Subunit A of the vacuolar proton pump appears to be responsible for the ATP hydrolysis which is coupled to the pumping of protons into a variety of intracellular acid compartments, including the fungal vacuole. We report here the cloning and sequence determination of the gene encoding subunit A from Candida tropicalis. Southern blot hybridization analysis indicates that there is a single gene which encodes this protein.
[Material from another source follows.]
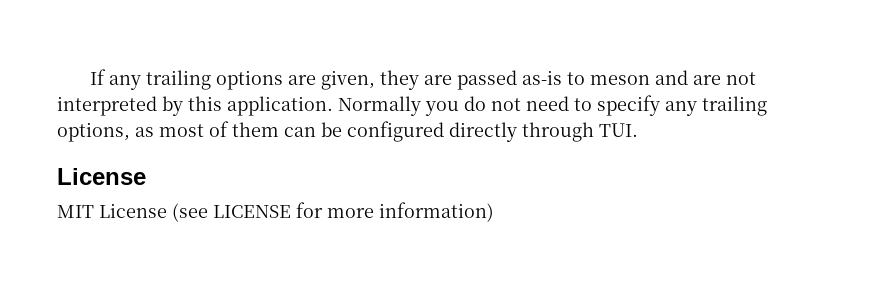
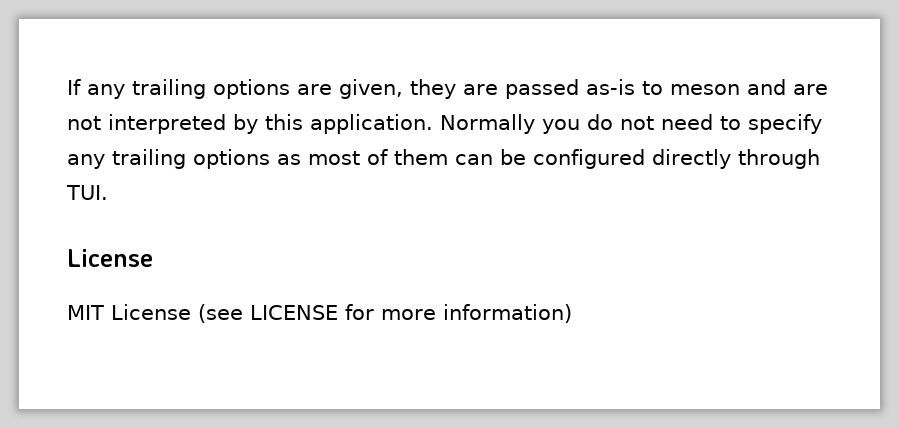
[57,122,130,142] options, -> [193,149,270,169] options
The gene contains a single intron at the extreme 5'-end of the coding region. The gene is predicted to encode a polypeptide of 1088 residues with a calculated molecular mass of 119,019 daltons, yet the mature polypeptide appears to be approximately 67 kDa, indicating that this protein probably undergoes the same sort of processing that is evidenced in the homologous protein from Saccharomyces cerevisiae in which an approximately 50-kDa polypeptide (the spacer) is spliced out of the mature protein. The Candida gene, with and without this middle portion, has been expressed in S. cerevisiae and found to restore a Saccharomyces subunit A deletion mutant (tfp1-delta 8) to apparently wild-type growth at pH 7.6, and normal vacuolar acidification. The peptide sequence of the two predicted mature ends is very similar to the sequences of the analogous proteins from Daucus carota, S. cerevisiae, and Neurospora crassa (60.5, 87.4, and 72.9% identity, respectively), but the middle portion bears only very limited homology with the Saccharomyces protein sequence. Processing of the gene product occurs in S. cerevisiae, Escherichia coli, and in rabbit reticulocyte-mediated in vitro translation, indicating that the excision is probably autocatalytic. The limited sequence identity seen between the Saccharomyces and Candida spacer domains may considerably narrow the functionally important regions responsible for the excision event.